If your goal is to leave your job and switch to a new field you suspect will make you happier... maybe that first mini milestone is to complete one training, course, or certification in that new field to add to your resume.
If your goal is to work on your relationship and find more ease or joy... maybe your first mini milestone is getting to a place where you can start that first conversation about what’s not working for you, or what needs to change.
These micro goals are so, so valuable in making big exciting changes – not just because they help you stay focused by breaking up the journey in manageable steps, but also because they provide natural resting points to pause and celebrate, assess where you are and whether it still feels good, and decide if the path forward you that decided on months ago is still the one you want to travel down.
Not only do micro goals help us cultivate a sense of hope and accomplishment where we might otherwise feel defeated, but they also provide important information and pivot points along the way that might inform or change ‘the big plan’ in surprising ways.

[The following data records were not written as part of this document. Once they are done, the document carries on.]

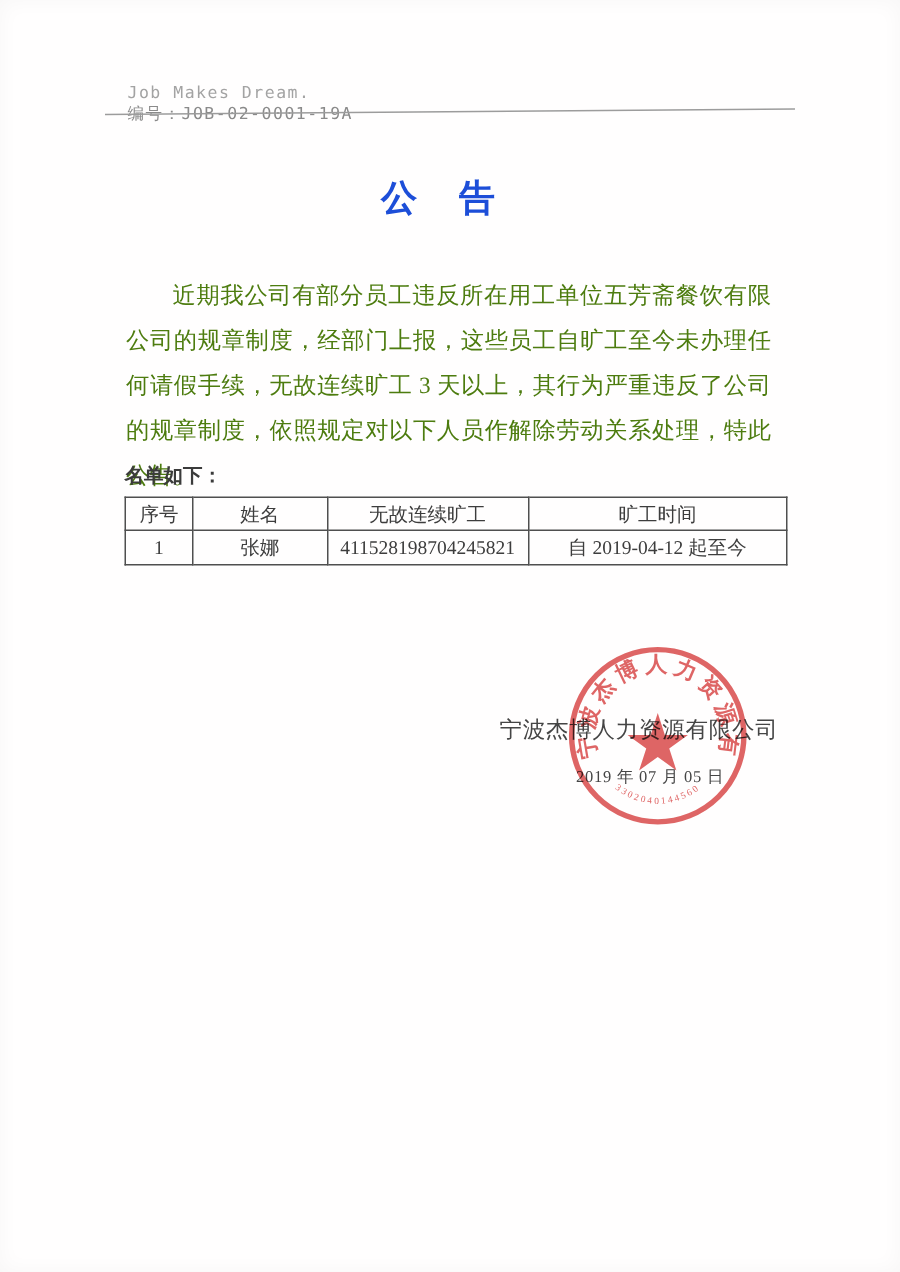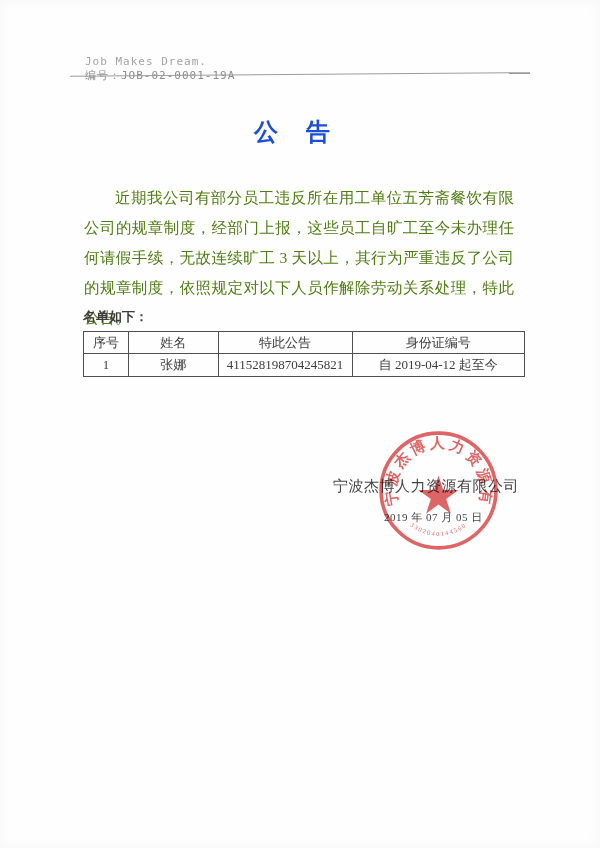--- a/index.html
+++ b/index.html
@@ -104,22 +104,22 @@
     <colgroup>
       <col style="width:45px">
         <col style="width:90px">
         <col style="width:134px">
         <col style="width:173px">
     </colgroup>
     <thead>
       <tr>
         <th>序号</th>
         <th>姓名</th>
-        <th>特此公告</th>
-        <th>身份证编号</th>
+        <th>无故连续旷工</th>
+        <th>旷工时间</th>
       </tr>
     </thead>
     <tbody>
       <tr>
         <td>1</td>
         <td>张娜</td>
         <td>411528198704245821</td>
         <td>自 2019-04-12 起至今</td>
       </tr>
     </tbody>

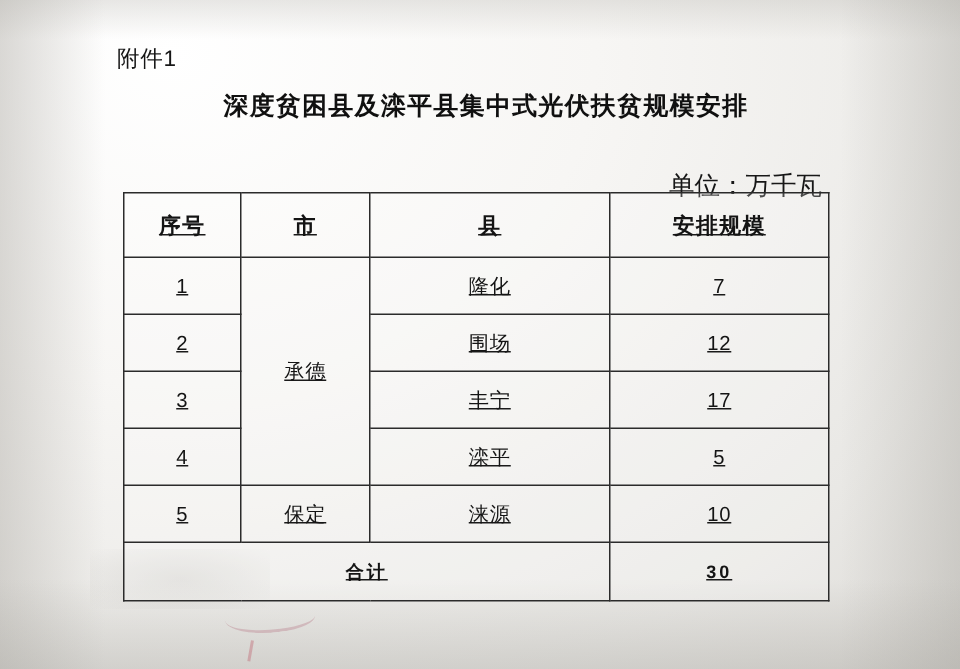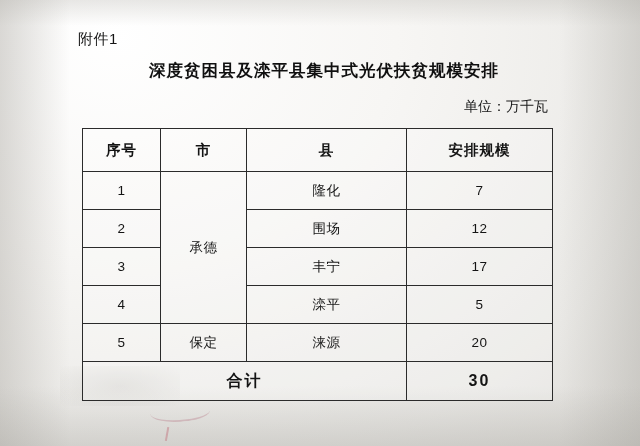--- a/index.html
+++ b/index.html
@@ -65,37 +65,38 @@
     font-size: 16.5px;
     font-weight: bold;
     letter-spacing: 1px;
     color: #101010;
     font-family: "Liberation Sans", "DejaVu Sans", sans-serif;
     transform: translateX(4px);
   }
   .unit-note {
     position: absolute;
     right: 92px;
-    top: 98px;
-    font-size: 14px;
+    top: 112px;
+    font-size: 17px;
     color: #171717;
     font-family: Liberation Mono, monospace;
   }
 
   .table-wrap {
     position: absolute;
     left: 82px;
     top: 128px;
     width: 470px;
   }
   table.grid {
     width: 470px;
     border-collapse: collapse;
     table-layout: fixed;
     background: rgba(255,255,255,0.22);
+    text-decoration: underline;
   }
   table.grid td, table.grid th {
     border: 1px solid #2b2b2b;
     text-align: center;
     vertical-align: middle;
     font-size: 13.5px;
     color: #141414;
     font-family: "Liberation Sans", "DejaVu Sans", sans-serif;
     font-weight: normal;
     padding: 0;
@@ -105,21 +106,21 @@
     font-size: 14.5px;
     font-weight: bold;
     letter-spacing: 1px;
   }
   table.grid tbody td {
     height: 37px;
     letter-spacing: 0.5px;
   }
   table.grid tbody tr.total-row td {
     height: 38px;
-    font-size: 16px;
+    font-size: 12px;
     font-weight: bold;
     letter-spacing: 2px;
   }
   .col-no { width: 78px; }
   .col-city { width: 86px; }
   .col-county { width: 160px; }
   .col-scale { width: 146px; }
 
   .num { letter-spacing: 0; }
 
@@ -204,21 +205,21 @@
         </tr>
         <tr>
           <td class="num">4</td>
           <td>滦平</td>
           <td class="num">5</td>
         </tr>
         <tr>
           <td class="num">5</td>
           <td>保定</td>
           <td>涞源</td>
-          <td class="num">20</td>
+          <td class="num">10</td>
         </tr>
         <tr class="total-row">
           <td colspan="3">合计</td>
           <td class="num">30</td>
         </tr>
       </tbody>
     </table>
   </div>
 
   <div class="pen-mark-1"></div>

The other thing is that since these mico goals came from a list of steps you want to take, that means they’re inherently things you can control. In other words, if the ‘big end goal’ is something that maybe you’re hoping for but can’t fully control – like landing a specific job or title at work, losing weight, or hoping you and your partner will transform your relationship together – these goals are things you can control. And that right there brings an important layer of intentionality, empowerment, and hope back into the process.
My challenge to you this week is to zero in on one big-ish change you’ve been thinking about wanting to make, and to break down the steps until you can find the mini plateaus.
Look for those manageable steps that feel exciting enough to get you started, but not so out of reach that the overwhelm sets in. See if you can make that first mini plateau the new goal in your mind, and let the other bigger goal fade into the background for now. Focus on getting to that first plateau, and maybe even set a gentle timeline if you think that’ll help. (If that feels like unwelcome added pressure, don’t!)
Then, make this promise to yourself: when you reach that plateau, before you power onto the next, you’ll stop to enjoy the view. You’ll sit with questions like, “Does this still feel good?” and “Do I want to keep going in this same direction?”
Use it as an opportunity to look at what you learned during that process, and use that information to make a thoughtful choice about your next move. This way, you’re not a prisoner to a long-term plan or idea that ‘sounded good at the time;’ you’ll be a conscious, thoughtful trail blazer who gets to decide how your journey unfolds as you're experiencing it.